I think Forrester’s view on influence is illuminating:

One hears repeatedly the question of how we in system dynamics might reach “decision makers.” With respect to the important questions, there are no decision makers. Those at the top of a hierarchy only appear to have influence. They can act on small questions and small deviations from current practice, but they are subservient to the constituencies that support them. This is true in both government and in corporations. The big issues cannot be dealt with in the realm of small decisions. If you want to nudge a small change in government, you can apply systems thinking logic, or draw a few causal loop diagrams, or hire a lobbyist, or bribe the right people. However, solutions to the most important sources of social discontent require reversing cherished policies that are causing the trouble. There are no decision makers with the power and courage to reverse ingrained policies that would be directly contrary to public expectations. Before one can hope to influence government, one must build the public constituency to support policy reversals.

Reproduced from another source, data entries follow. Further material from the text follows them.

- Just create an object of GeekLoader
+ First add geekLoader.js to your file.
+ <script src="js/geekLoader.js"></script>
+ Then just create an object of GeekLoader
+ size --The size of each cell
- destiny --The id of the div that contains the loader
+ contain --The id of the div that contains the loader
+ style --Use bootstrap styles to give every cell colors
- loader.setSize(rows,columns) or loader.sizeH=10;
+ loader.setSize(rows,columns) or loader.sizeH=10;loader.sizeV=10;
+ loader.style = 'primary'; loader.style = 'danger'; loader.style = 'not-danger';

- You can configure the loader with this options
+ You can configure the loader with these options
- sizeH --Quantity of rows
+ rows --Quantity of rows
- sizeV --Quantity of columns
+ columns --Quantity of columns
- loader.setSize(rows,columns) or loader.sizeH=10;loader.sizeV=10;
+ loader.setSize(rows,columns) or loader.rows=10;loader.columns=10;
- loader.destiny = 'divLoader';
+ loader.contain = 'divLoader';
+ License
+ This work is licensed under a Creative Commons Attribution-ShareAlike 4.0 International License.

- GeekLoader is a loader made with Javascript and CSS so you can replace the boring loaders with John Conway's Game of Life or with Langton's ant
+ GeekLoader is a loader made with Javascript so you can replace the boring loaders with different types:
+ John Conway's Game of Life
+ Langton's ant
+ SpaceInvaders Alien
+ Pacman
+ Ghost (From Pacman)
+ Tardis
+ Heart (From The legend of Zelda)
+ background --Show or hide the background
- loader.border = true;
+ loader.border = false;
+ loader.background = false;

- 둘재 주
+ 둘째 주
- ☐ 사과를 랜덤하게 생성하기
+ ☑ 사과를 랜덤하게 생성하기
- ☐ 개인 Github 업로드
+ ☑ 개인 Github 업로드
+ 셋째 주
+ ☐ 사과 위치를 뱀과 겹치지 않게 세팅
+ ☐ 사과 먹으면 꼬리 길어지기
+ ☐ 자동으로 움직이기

System Dynamics—the Next Fifty Years
Jay W. Forrester

This neatly explains Forrester’s emphasis on education as a prerequisite for change. Richardson may agree, because this is essentially “widening the base” and “making models accessible”. My first impression was that Elsawah et al. were taking more of a “modeling priesthood” view of things, but in the end they write:

New kinds of interactive interfaces are also needed to help stakeholders access models, be it to make sense of simulation results (e.g. through monetization of values or other forms of impact representation), to shape assumptions and inputs in model development and scenario building, and to actively negotiate around inevitable conflicts and tradeoffs. The role of stakeholders should be much more expansive than a passive from experts, and rather is a co-creator of models, knowledge and solutions.

Where I sit in post-covid America, with atavistic desires for simpler times that never existed looming large in politics, broadening the base for model participation seems more important than ever. It’s just a bit daunting to compare the long time constant on learning with the short fuse on some of the big problems we hope these grand challenges will solve.